(di Clemente Angotti)
Castrovillari, Saracena e il
Pollino terra di tartufi e tartufai. Sono ormai più di
venticinque anni che nelle due città e negli altri comuni posti
ai piedi del massiccio calabro-lucano, è attiva la raccolta dei
pregiati tuberi. Una pratica (che riguarda anche altre zone
della regione come le Serre e la Sila), iniziata quasi per caso,
come semplice hobby, e che, in alcuni casi, superata una prima
fase caratterizzata da estrema confusione, si è trasformata in
occasione di reddito e di lavoro con la presenza ormai di
autentici "trifolau", cercatori esperti come ce ne sono in altre
regioni più vocate del Paese.
Le varietà che è possibile reperire, in diversi periodi
dell'anno, nella zona del Pollino, a dimostrazione della
ricchezza della biodiversità del territorio, sono diverse: si va
dal Tuber mesentericum (tartufo nero) e Tuber magnatum (tartufo
bianco pregiato) ma non mancano anche i Tuber aestivum (tartufo
estivo o scorzone), Tuber aestivum (uncinato), Tuber brumale (
tartufo nero d'inverno).
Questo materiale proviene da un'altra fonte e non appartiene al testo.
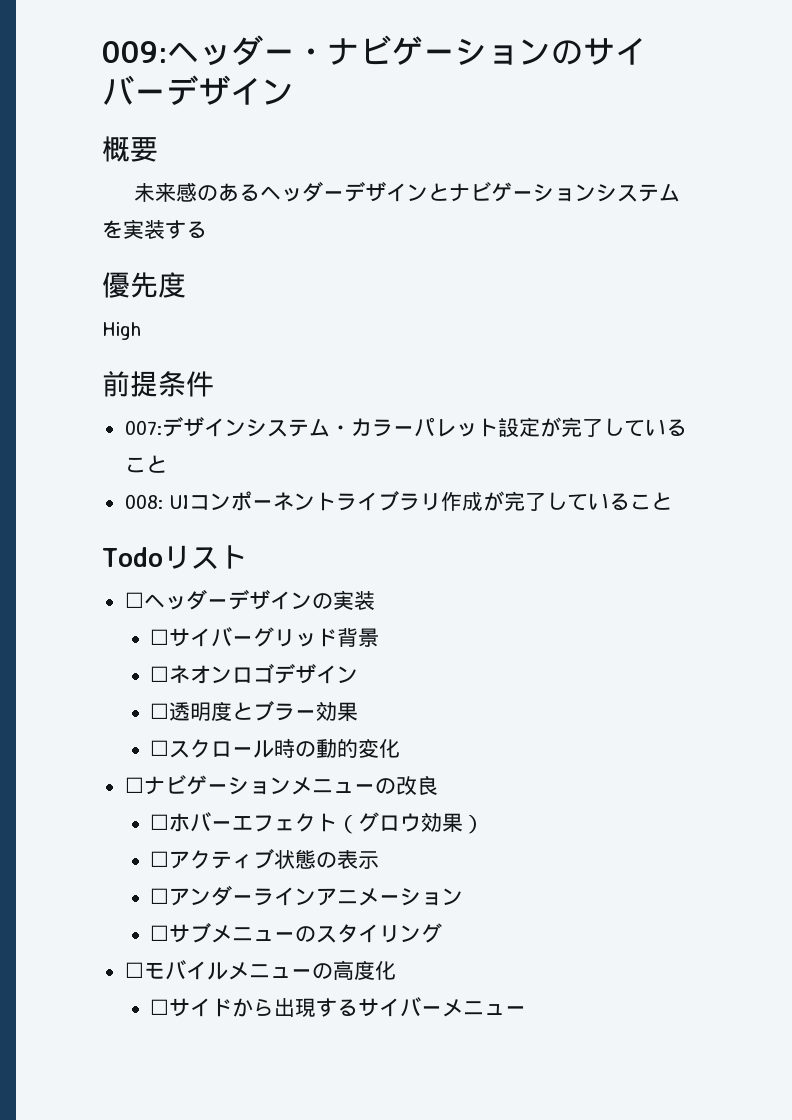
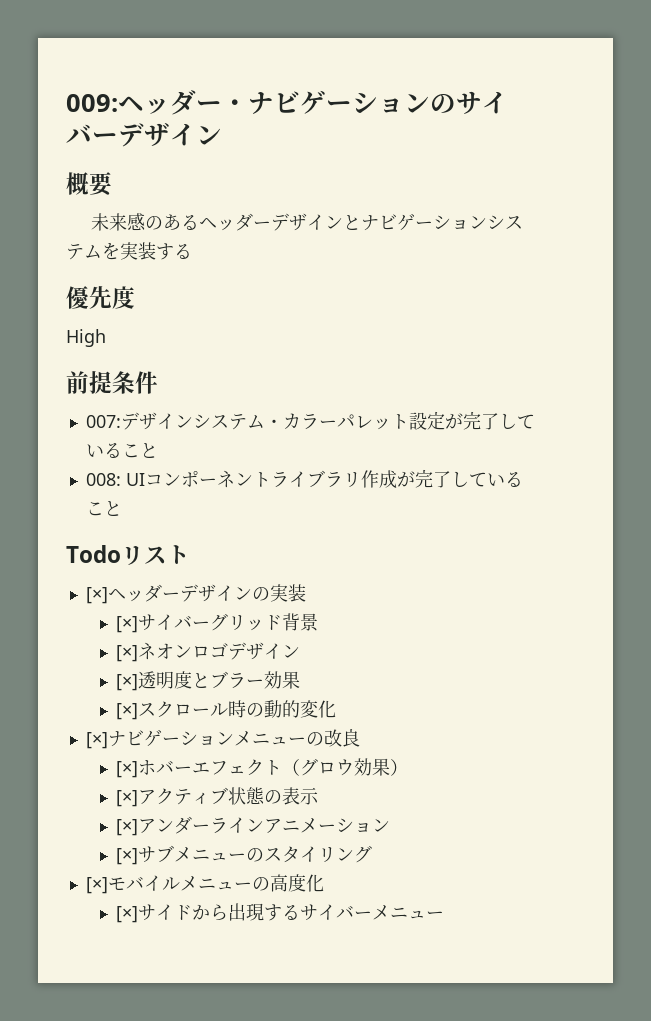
- ☐ヘッダーデザインの実装
+ [×]ヘッダーデザインの実装
- ☐サイバーグリッド背景
+ [×]サイバーグリッド背景
- ☐ネオンロゴデザイン
+ [×]ネオンロゴデザイン
- ☐透明度とブラー効果
+ [×]透明度とブラー効果
- ☐スクロール時の動的変化
+ [×]スクロール時の動的変化
- ☐ナビゲーションメニューの改良
+ [×]ナビゲーションメニューの改良
- ☐ホバーエフェクト（グロウ効果）
+ [×]ホバーエフェクト（グロウ効果）
- ☐アクティブ状態の表示
+ [×]アクティブ状態の表示
- ☐アンダーラインアニメーション
+ [×]アンダーラインアニメーション
- ☐サブメニューのスタイリング
+ [×]サブメニューのスタイリング
- ☐モバイルメニューの高度化
+ [×]モバイルメニューの高度化
- ☐サイドから出現するサイバーメニュー
+ [×]サイドから出現するサイバーメニュー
Tutti prodotti della terra che, oltre
ad essere apprezzati e venduti ai consumatori, si caratterizzano
come autentiche eccellenze gastronomiche in grado anche di
arricchire e rendere sempre più variegati i menu di molti
ristoranti di alta cucina regionale.
Da tempo le peculiarità del fungo ipogeo, tipico della zona
del massiccio che segna i confini nord della regione (Saracena,
unica in Calabria, fa parte a pieno titolo dell'Associazione
Città del tartufo), sono oggetto di una ricerca avviata in
tandem dall'Istituto di Bioscienze e Biorisorse della sede di
Perugia del Cnr e dai divulgatori agricoli del Ceda di
Castrovillari dell'Agenzia regionale per lo sviluppo agricolo
(Arsac). Al centro degli sforzi scientifici, c'è l'acquisizione,
attraverso analisi, procedure e protocolli dedicati, del maggior
numero di elementi utili a definire il Dna di queste specie
locali. Un lavoro sostenuto dal Comune di Castrovillari che,
come ha spiegato di recente il sindaco, Domenico Lo Polito, nel
corso di un incontro dedicato al tema, punta a definire una
"carta d'identità" dell'ecotipo autoctono del pregiato fungo
ipogeo. Tesi fatta propria anche dal presidente del Parco
nazionale del Pollino, Domenico Pappaterra che ha espresso la
volontà di proseguire nello studio con la firma di una
convenzione da parte dell'Ente e lo stanziamento di fondi.